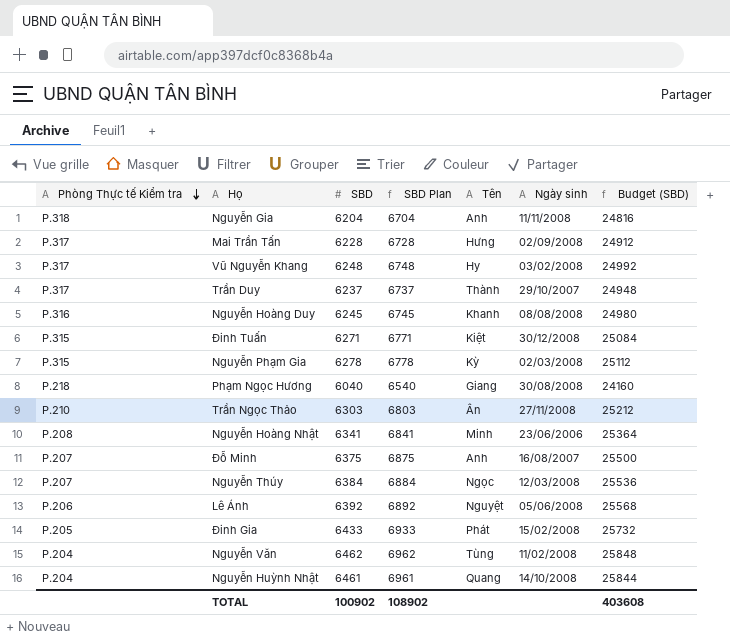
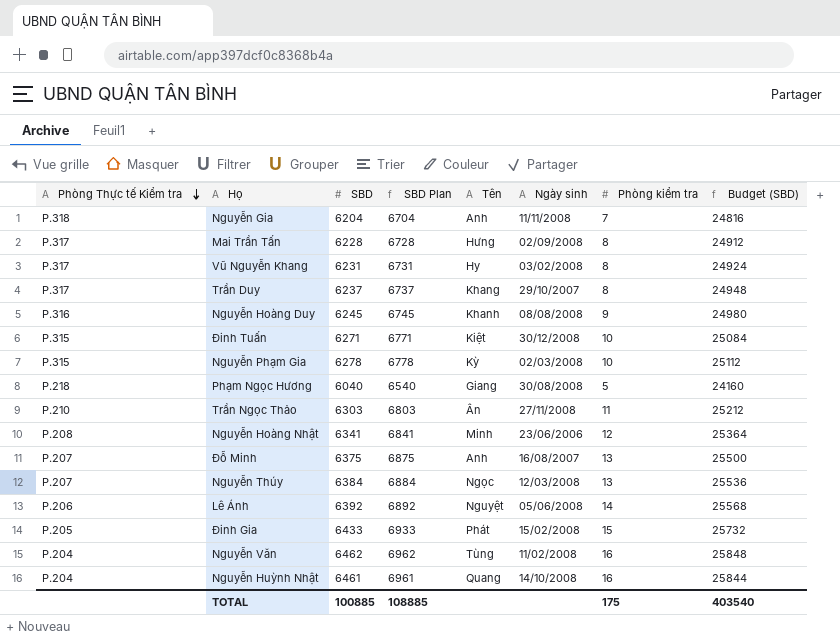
column Phòng kiểm tra | position: none -> 7
Vũ Nguyễn Khang | SBD: 6248 -> 6231
Vũ Nguyễn Khang | SBD Plan: 6748 -> 6731
Vũ Nguyễn Khang | Budget (SBD): 24992 -> 24924
Trần Duy | Tên: Thành -> Khang
TOTAL | SBD: 100902 -> 100885
TOTAL | SBD Plan: 108902 -> 108885
TOTAL | Budget (SBD): 403608 -> 403540

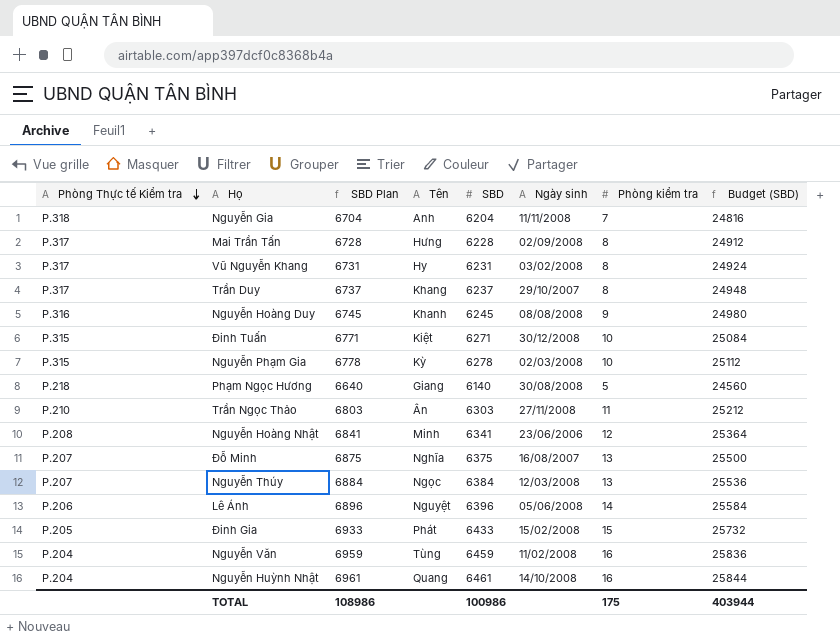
column SBD | position: 3 -> 5
Phạm Ngọc Hương | SBD Plan: 6540 -> 6640
Phạm Ngọc Hương | SBD: 6040 -> 6140
Phạm Ngọc Hương | Budget (SBD): 24160 -> 24560
Đỗ Minh | Tên: Anh -> Nghĩa
Lê Ánh | SBD Plan: 6892 -> 6896
Lê Ánh | SBD: 6392 -> 6396
Lê Ánh | Budget (SBD): 25568 -> 25584
Nguyễn Văn | SBD Plan: 6962 -> 6959
Nguyễn Văn | SBD: 6462 -> 6459
Nguyễn Văn | Budget (SBD): 25848 -> 25836
TOTAL | SBD Plan: 108885 -> 108986
TOTAL | SBD: 100885 -> 100986
TOTAL | Budget (SBD): 403540 -> 403944

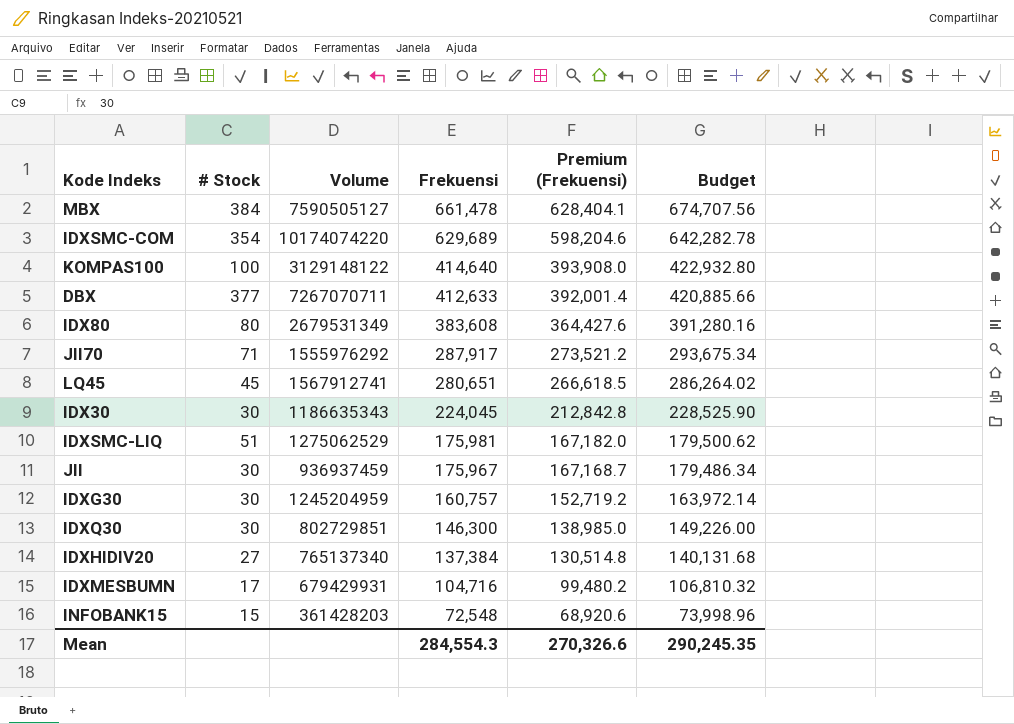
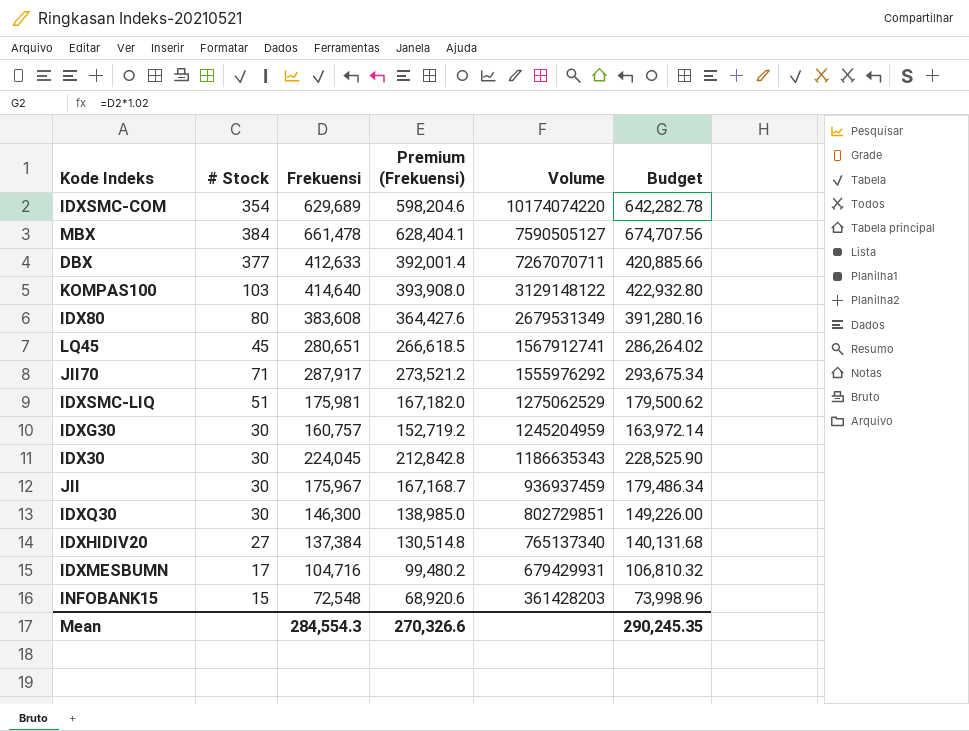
row order: Frekuensi descending -> Volume descending
column Volume | position: 3 -> 5
KOMPAS100 | # Stock: 100 -> 103

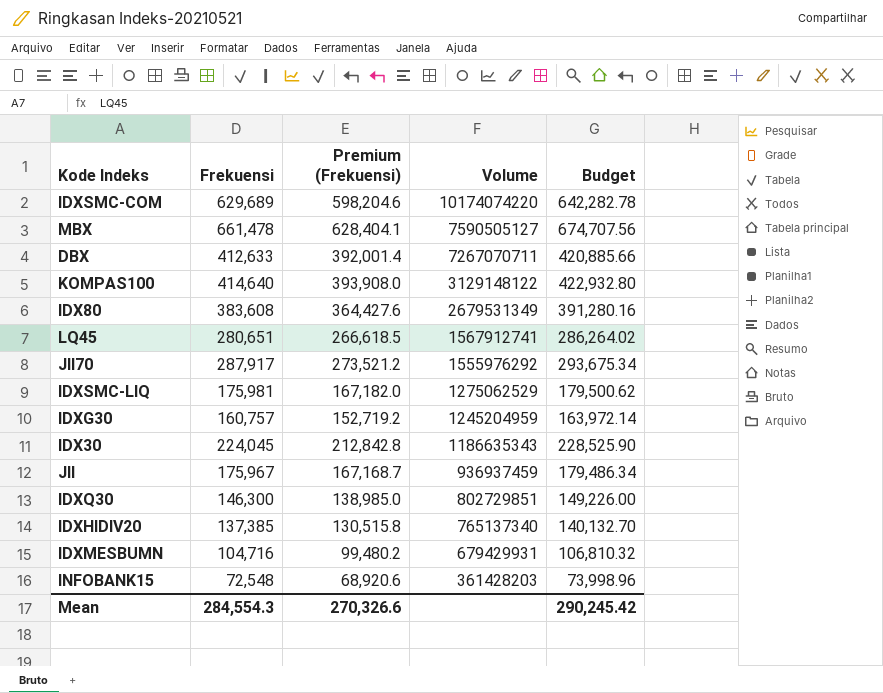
column # Stock | position: 2 -> none
IDXHIDIV20 | Frekuensi: 137,384 -> 137,385
IDXHIDIV20 | Premium (Frekuensi): 130,514.8 -> 130,515.8
IDXHIDIV20 | Budget: 140,131.68 -> 140,132.70
Mean | Budget: 290,245.35 -> 290,245.42

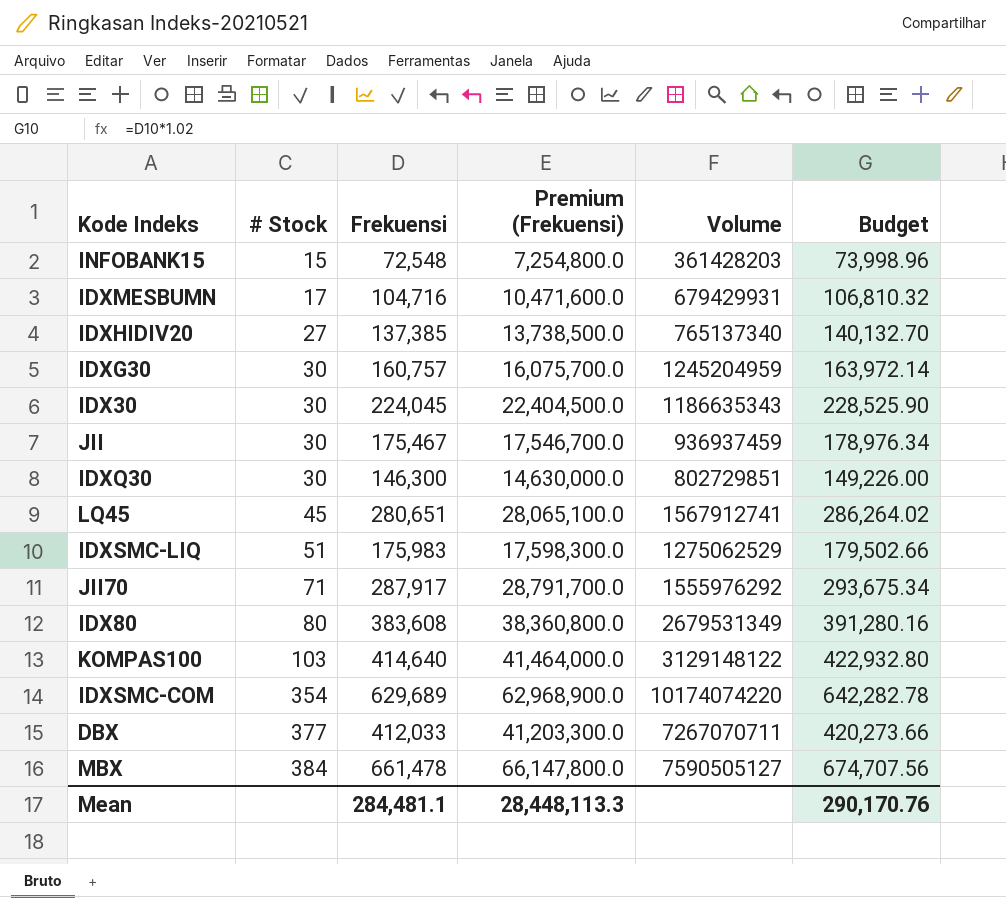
row order: Volume descending -> # Stock ascending
column # Stock | position: none -> 2
column Premium (Frekuensi) | formula: [Frekuensi] * 0.95 -> [Frekuensi] * 100
JII | Frekuensi: 175,967 -> 175,467
JII | Budget: 179,486.34 -> 178,976.34
IDXSMC-LIQ | Frekuensi: 175,981 -> 175,983
IDXSMC-LIQ | Budget: 179,500.62 -> 179,502.66
DBX | Frekuensi: 412,633 -> 412,033
DBX | Budget: 420,885.66 -> 420,273.66
Mean | Frekuensi: 284,554.3 -> 284,481.1
Mean | Premium (Frekuensi): 270,326.6 -> 28,448,113.3
Mean | Budget: 290,245.42 -> 290,170.76

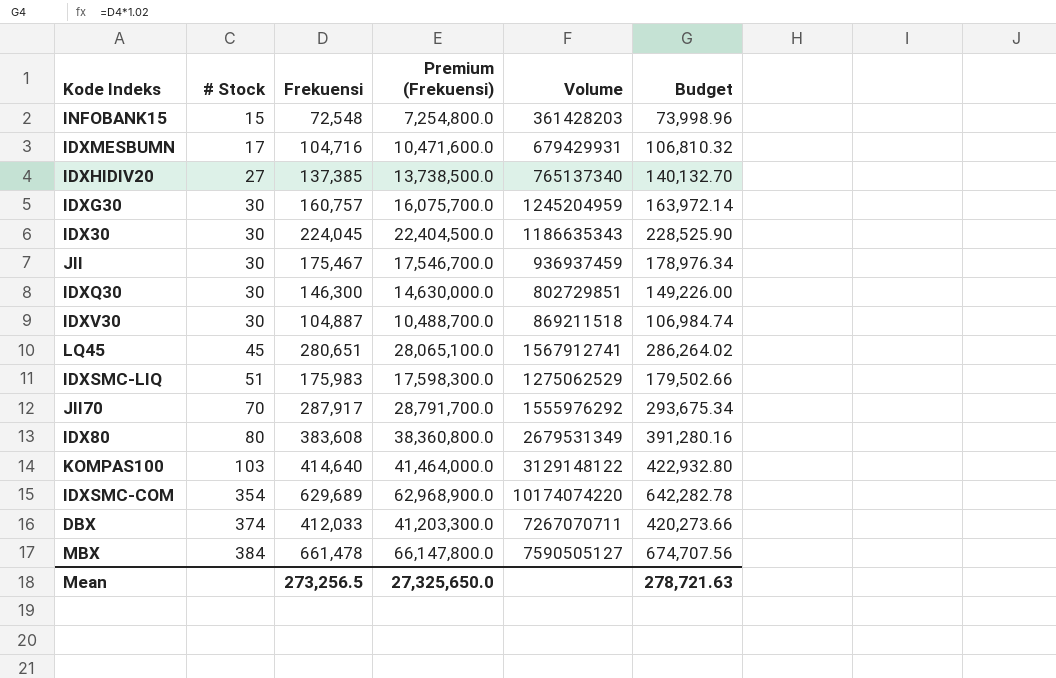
row IDXV30: none -> 30 | 104,887 | 10,488,700.0 | 869211518 | 106,984.74
JII70 | # Stock: 71 -> 70
DBX | # Stock: 377 -> 374
Mean | Frekuensi: 284,481.1 -> 273,256.5
Mean | Premium (Frekuensi): 28,448,113.3 -> 27,325,650.0
Mean | Budget: 290,170.76 -> 278,721.63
· · · · · · ·
Print the data exactly, from its first line to the line containing "Phạm Ngọc Hương | Budget", both included. Omit the pictures.

Solution below
column Phòng kiểm tra | position: none -> 7
Vũ Nguyễn Khang | SBD: 6248 -> 6231
Vũ Nguyễn Khang | SBD Plan: 6748 -> 6731
Vũ Nguyễn Khang | Budget (SBD): 24992 -> 24924
Trần Duy | Tên: Thành -> Khang
TOTAL | SBD: 100902 -> 100885
TOTAL | SBD Plan: 108902 -> 108885
TOTAL | Budget (SBD): 403608 -> 403540

column SBD | position: 3 -> 5
Phạm Ngọc Hương | SBD Plan: 6540 -> 6640
Phạm Ngọc Hương | SBD: 6040 -> 6140
Phạm Ngọc Hương | Budget (SBD): 24160 -> 24560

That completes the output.